De acordo com Costa, apenas o laboratório Merck já deu sinais que estaria disposto a ceder a licença, mediante o pagamento de royalties. No Ministério da Saúde, apesar das declarações de Costa de que acredita no licenciamento voluntário, nem todos os laboratórios aceitarão abrir mão das patentes. Os remédios patenteados são justamente aqueles criados a partir de investimentos das empresas em pesquisa. O que a patente faz, durante um determinado período, é justamente assegurar a exclusividade na venda dos produtos resultantes daquela fórmula, de modo a ressarcir o investimento em pesquisa e permitir que a empresa lucre com isso.

Embora o governo brasileiro já tenha ameaçado quebrar patentes de remédios do coquetel anti-Aids no governo passado, isso acabou não ocorrendo. Segundo o ministro, a situação agora é diferente.

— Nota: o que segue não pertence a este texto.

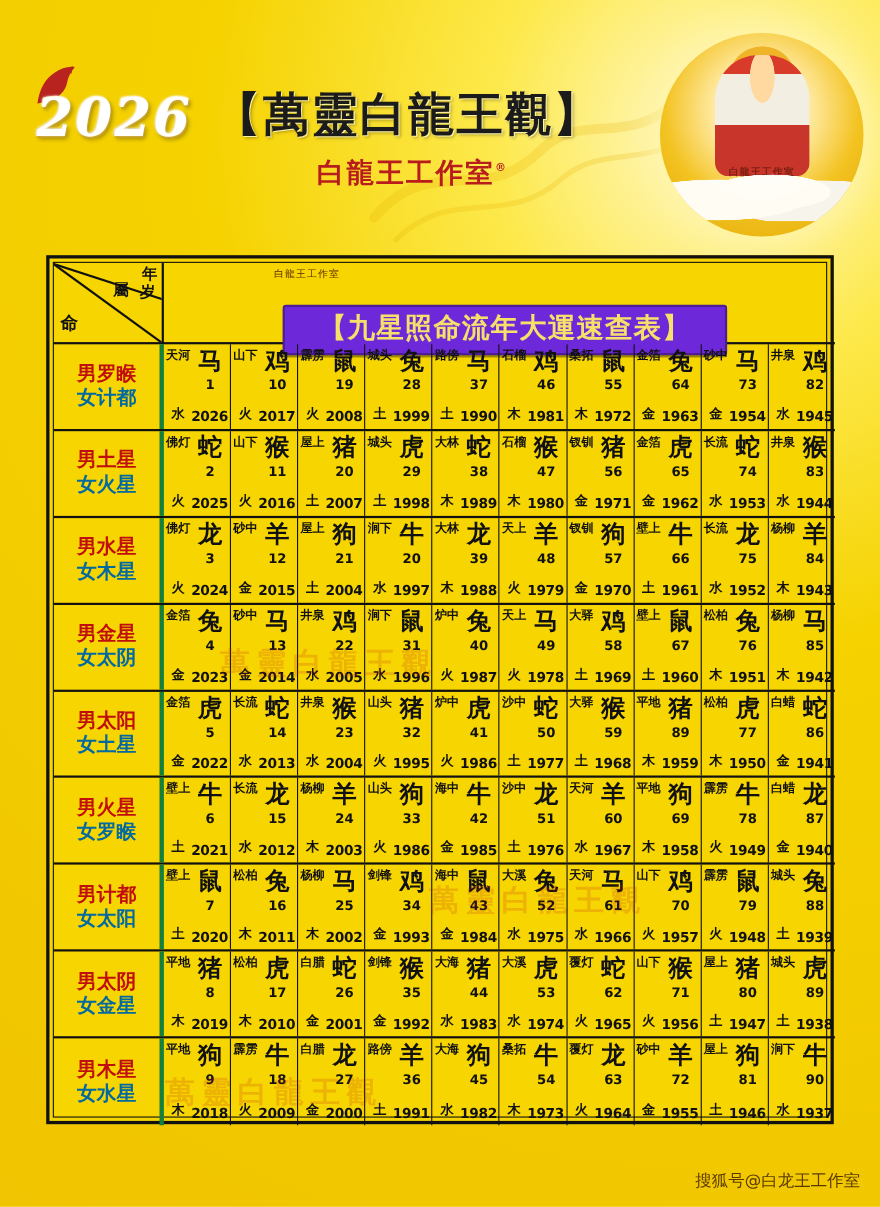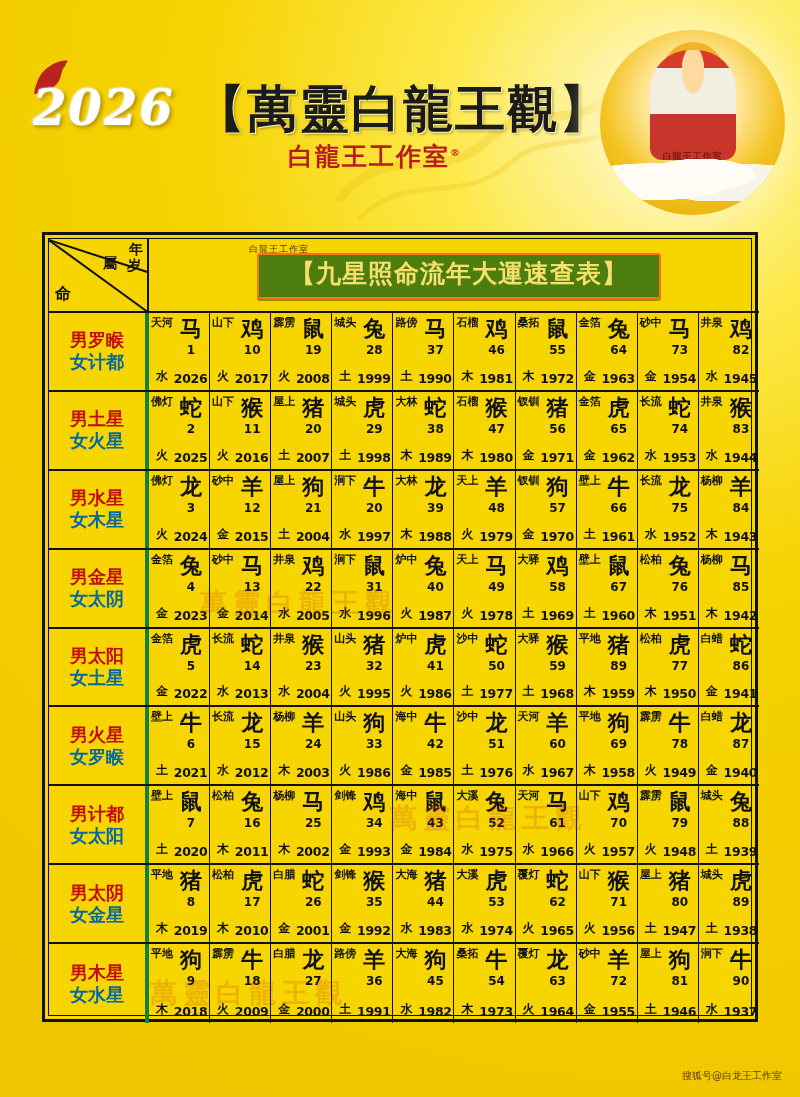"【萬靈白龍王觀】" .title-main { font-size: 50px -> 42px }
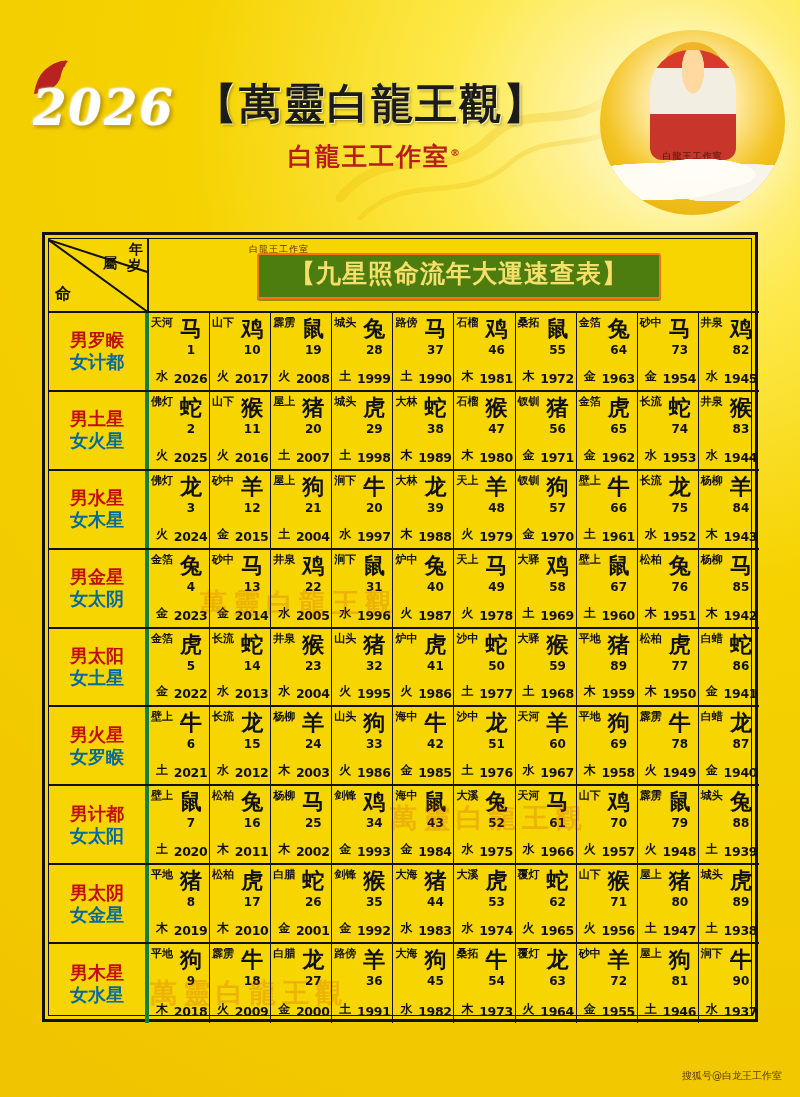"【九星照命流年大運速查表】" .banner { background: #4d7c0f -> #6d28d9; border: 2px solid #f97316 -> 2px solid #4c1d95; top: 14px -> 38px }
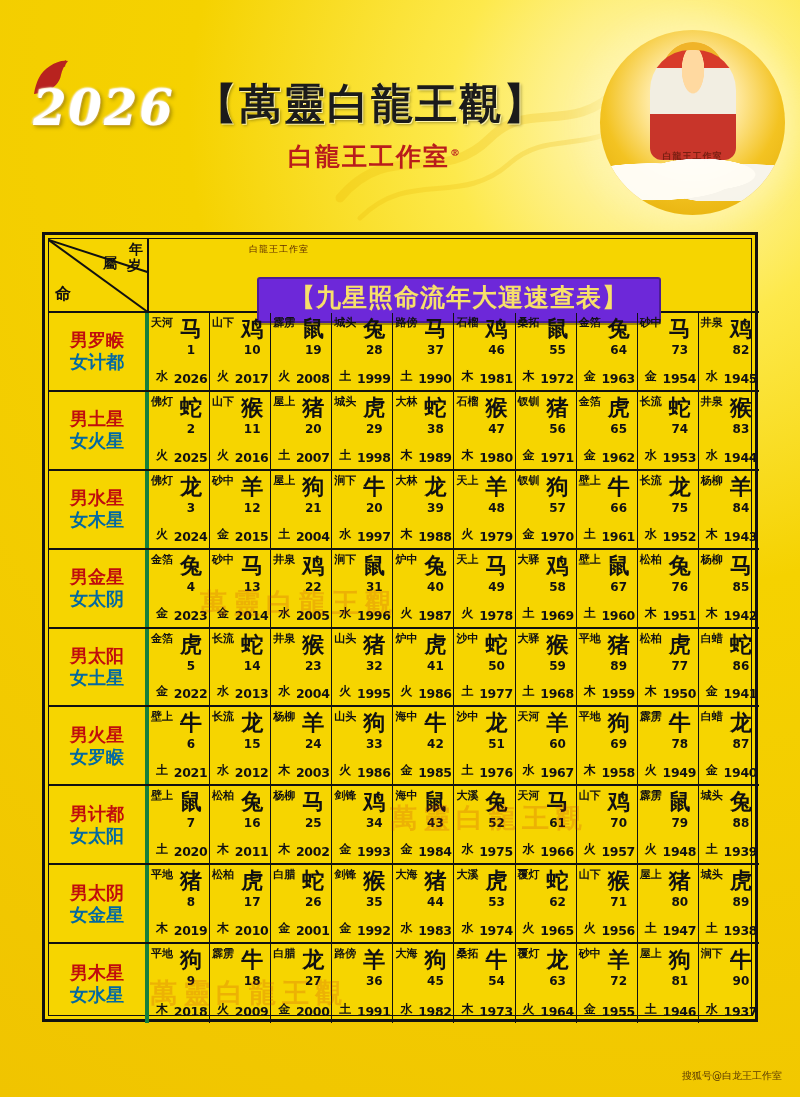"搜狐号@白龙王工作室" .footer { font-size: 10px -> 15px }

O principal motivo, segundo ele, é que os laboratórios nacionais estariam aptos a produzir os remédios em questão de meses, o que antes não ocorria.

¿ Agora é diferente. O governo Lula tem compromisso com a saúde pública e coloca isso acima dos interesses econômicos da indústria. Além disso, os laboratórios já terão capacidade de produção em pouco tempo e a legislação internacional da Organização Mundial da Saúde (OMS) dá legalidade a esse procedimento ¿ disse.

No Ministério da Saúde, há expectativa em torno do desfecho do ultimato dado pelo governo. É que em maio será realizada em Genebra, na Suíça, a Assembléia Geral da OMS. Uma eventual decisão do governo brasileiro de quebrar patentes, acreditam técnicos do ministério, poderia servir de exemplo para outros países do mundo.

Costa disse que o prazo de 21 dias foi fixado considerando que esse é o tempo necessário para que os laboratórios americanos consultem suas matrizes nos Estados Unidos.